* [EXERCISE MATERIAL]
◇ ◇ ◇

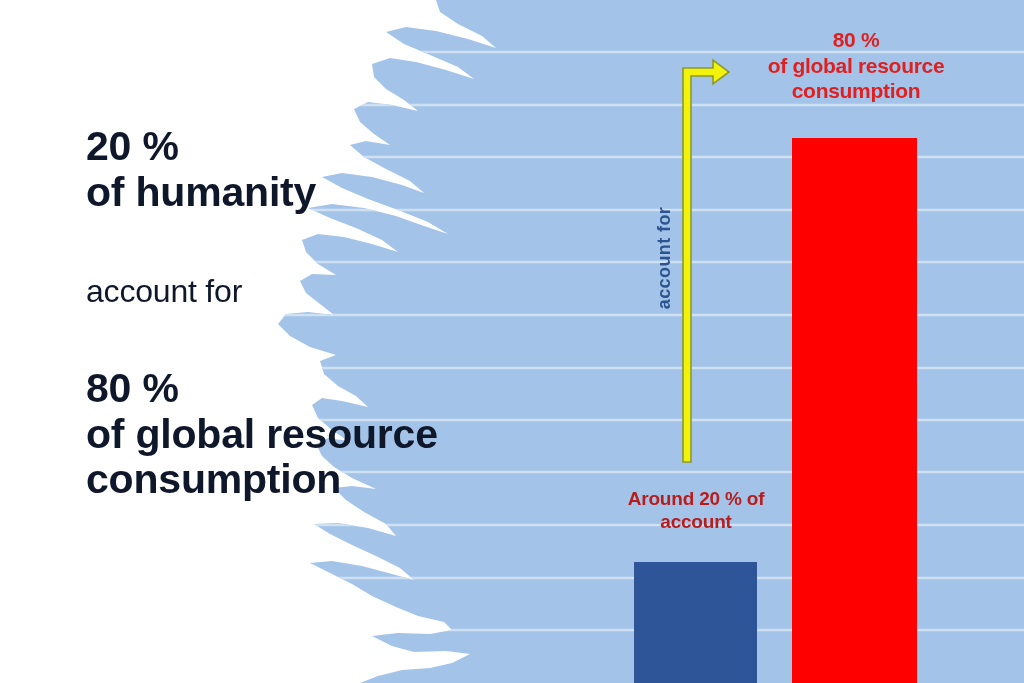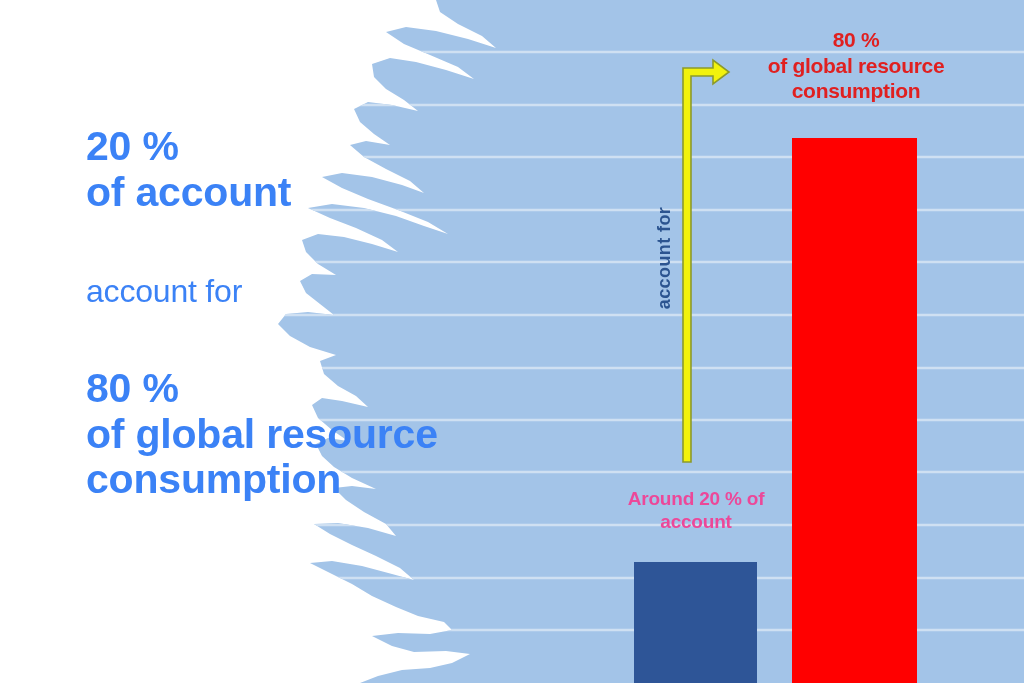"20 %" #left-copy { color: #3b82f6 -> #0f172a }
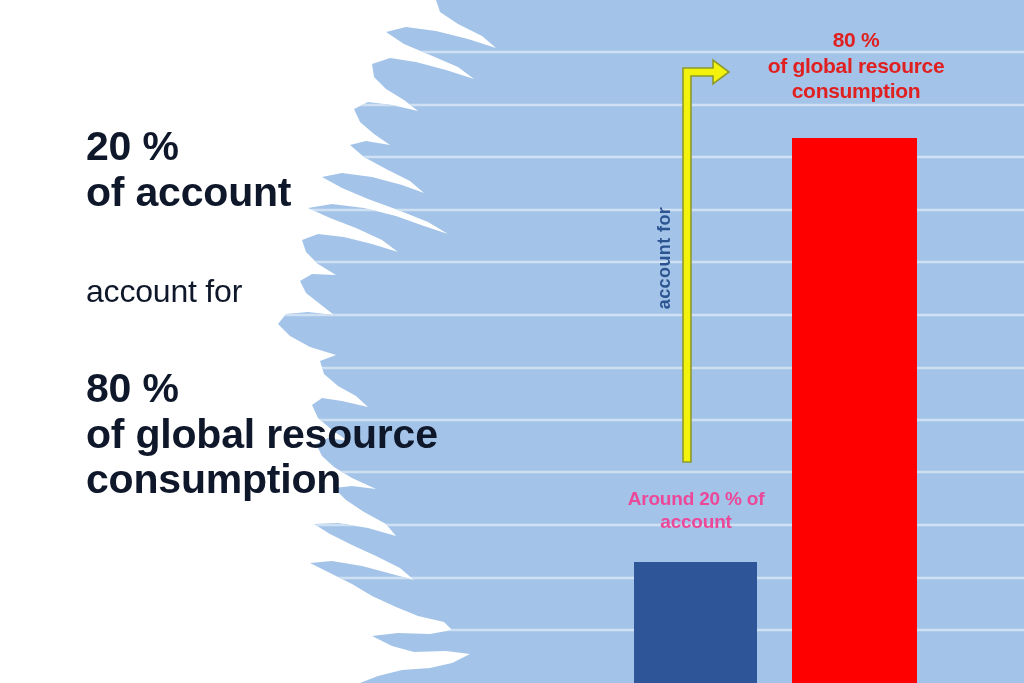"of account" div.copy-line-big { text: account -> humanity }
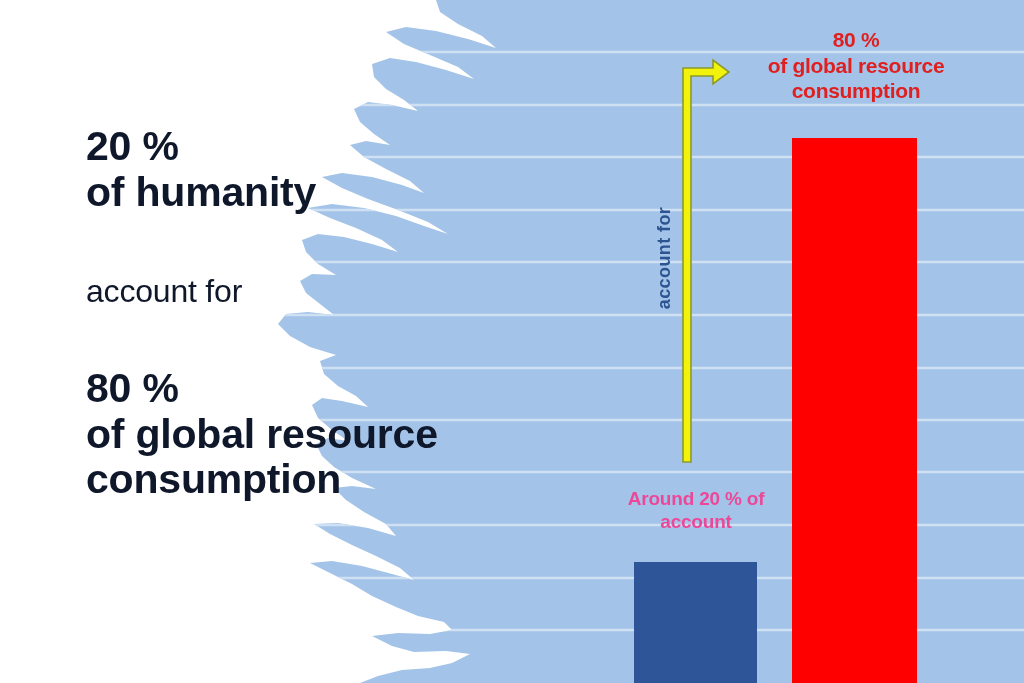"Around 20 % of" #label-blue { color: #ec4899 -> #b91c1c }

◇ ◇ ◇

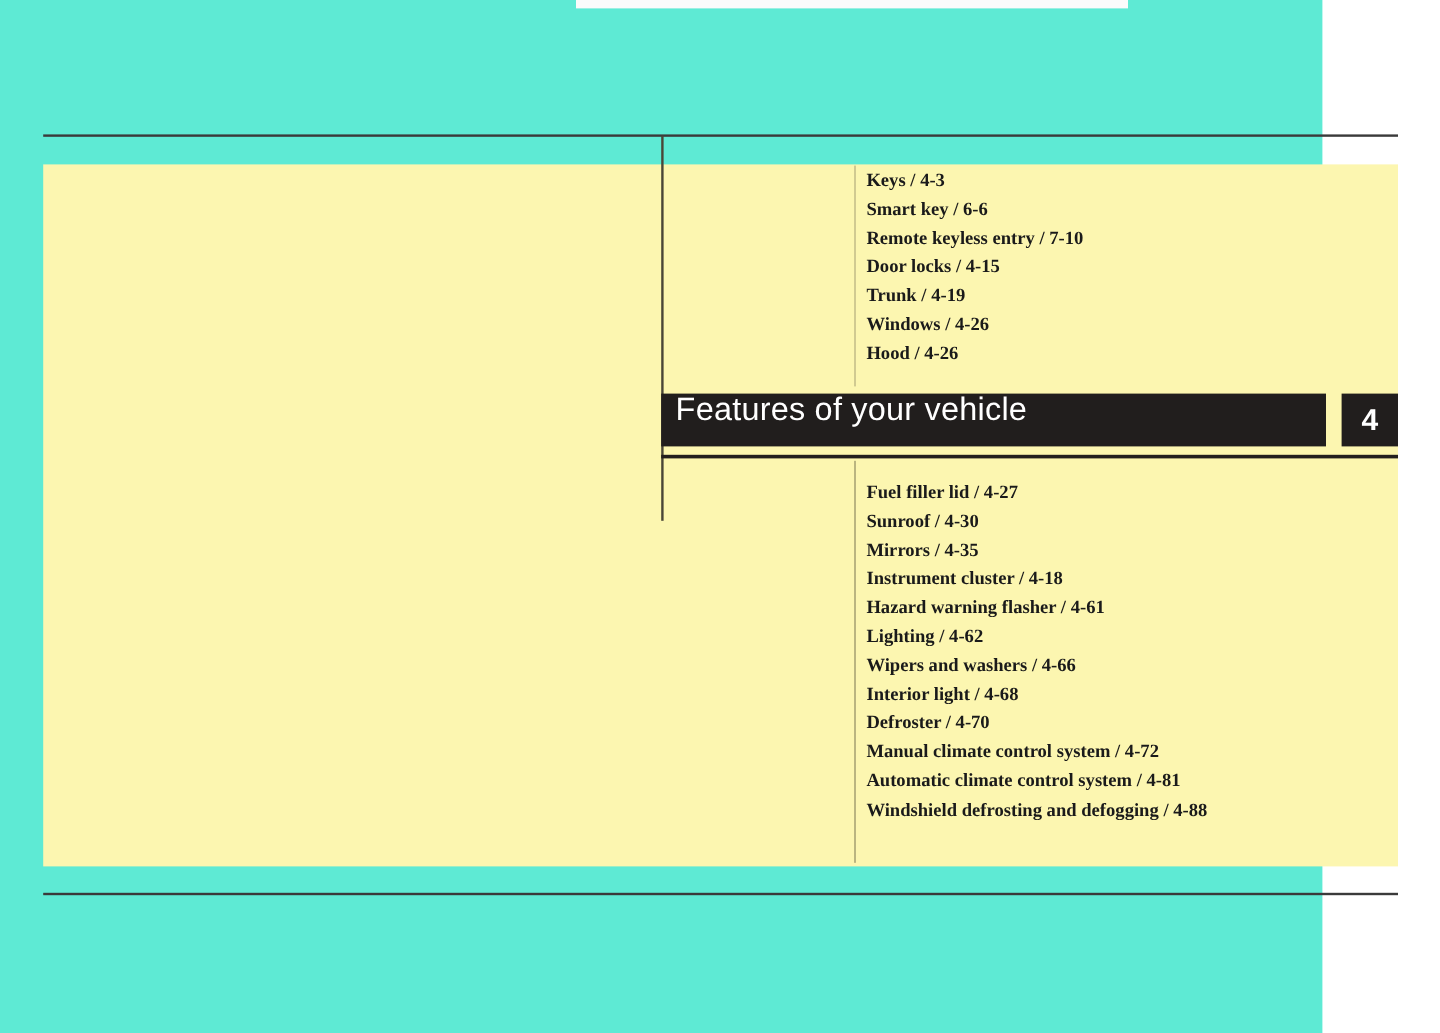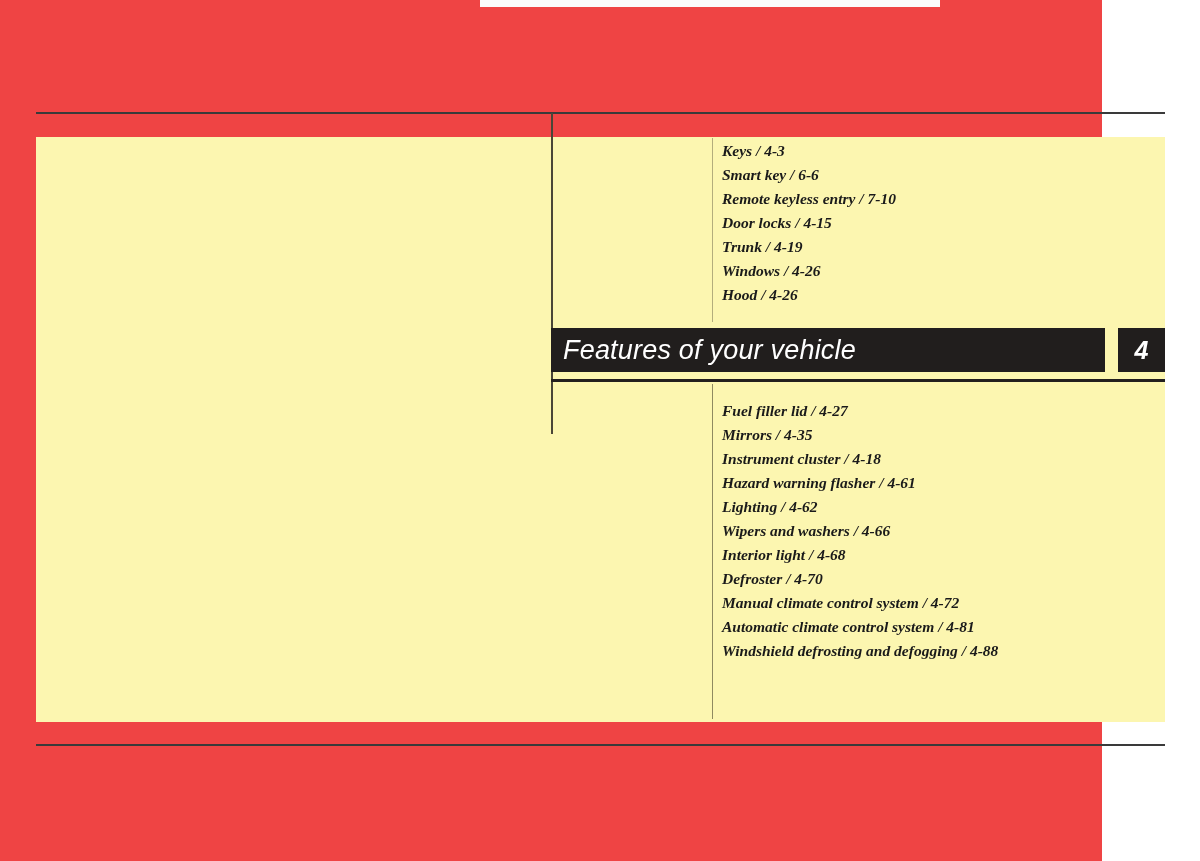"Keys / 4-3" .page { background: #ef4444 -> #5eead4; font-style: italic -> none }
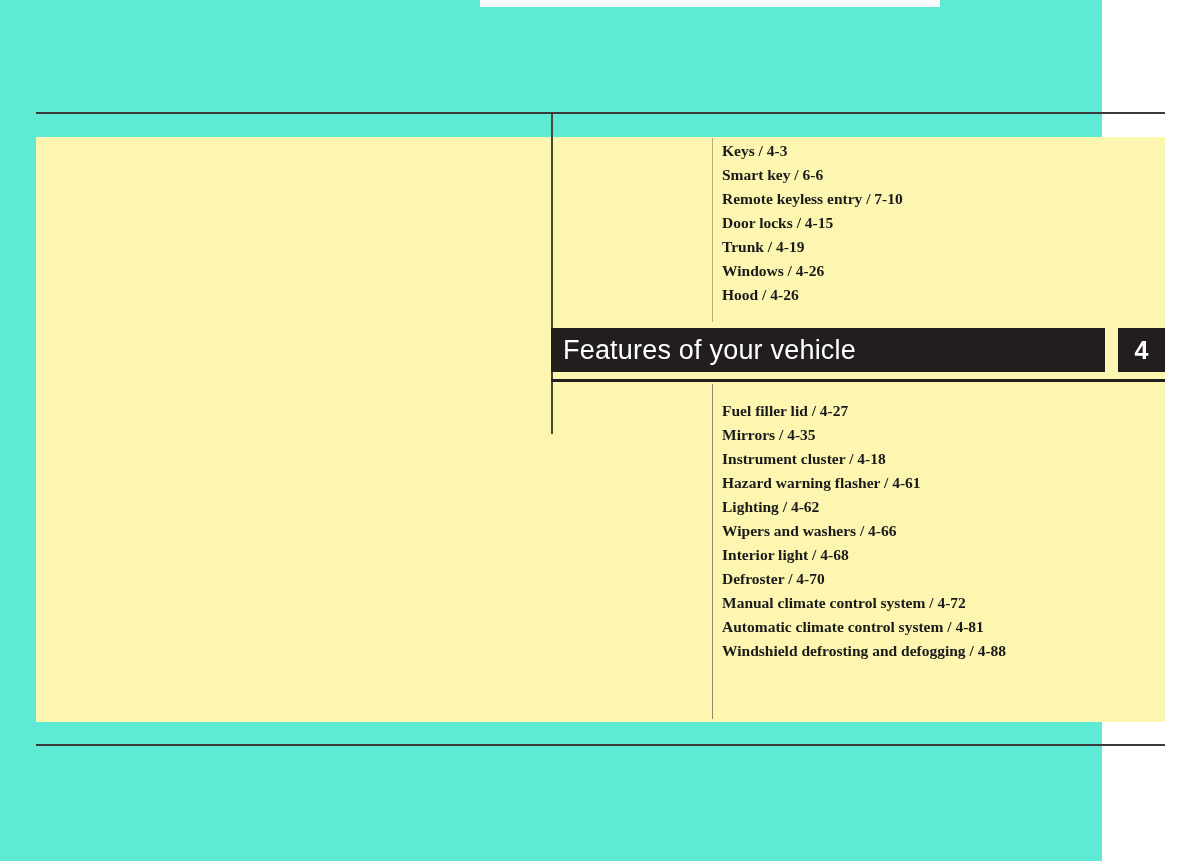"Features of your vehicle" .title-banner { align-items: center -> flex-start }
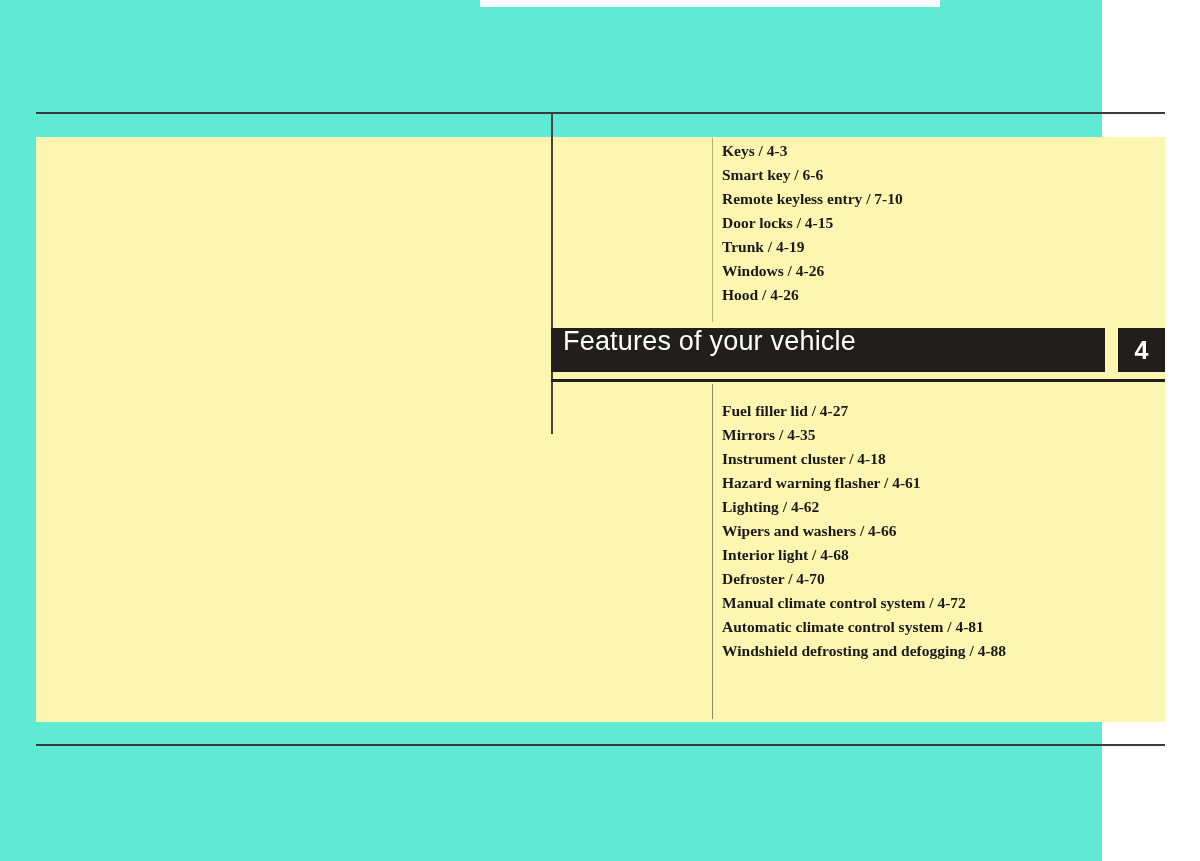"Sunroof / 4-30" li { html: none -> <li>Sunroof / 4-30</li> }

◇ ◇ ◇

* [EXERCISE DETAILS] The answer is the lines above from the one with "background: #ef4444 ->" to the one with "html: none ->", set down exactly, with no pictures.

* [RESULT FOR THIS TASK]
"Keys / 4-3" .page { background: #ef4444 -> #5eead4; font-style: italic -> none }
"Features of your vehicle" .title-banner { align-items: center -> flex-start }
"Sunroof / 4-30" li { html: none -> <li>Sunroof / 4-30</li> }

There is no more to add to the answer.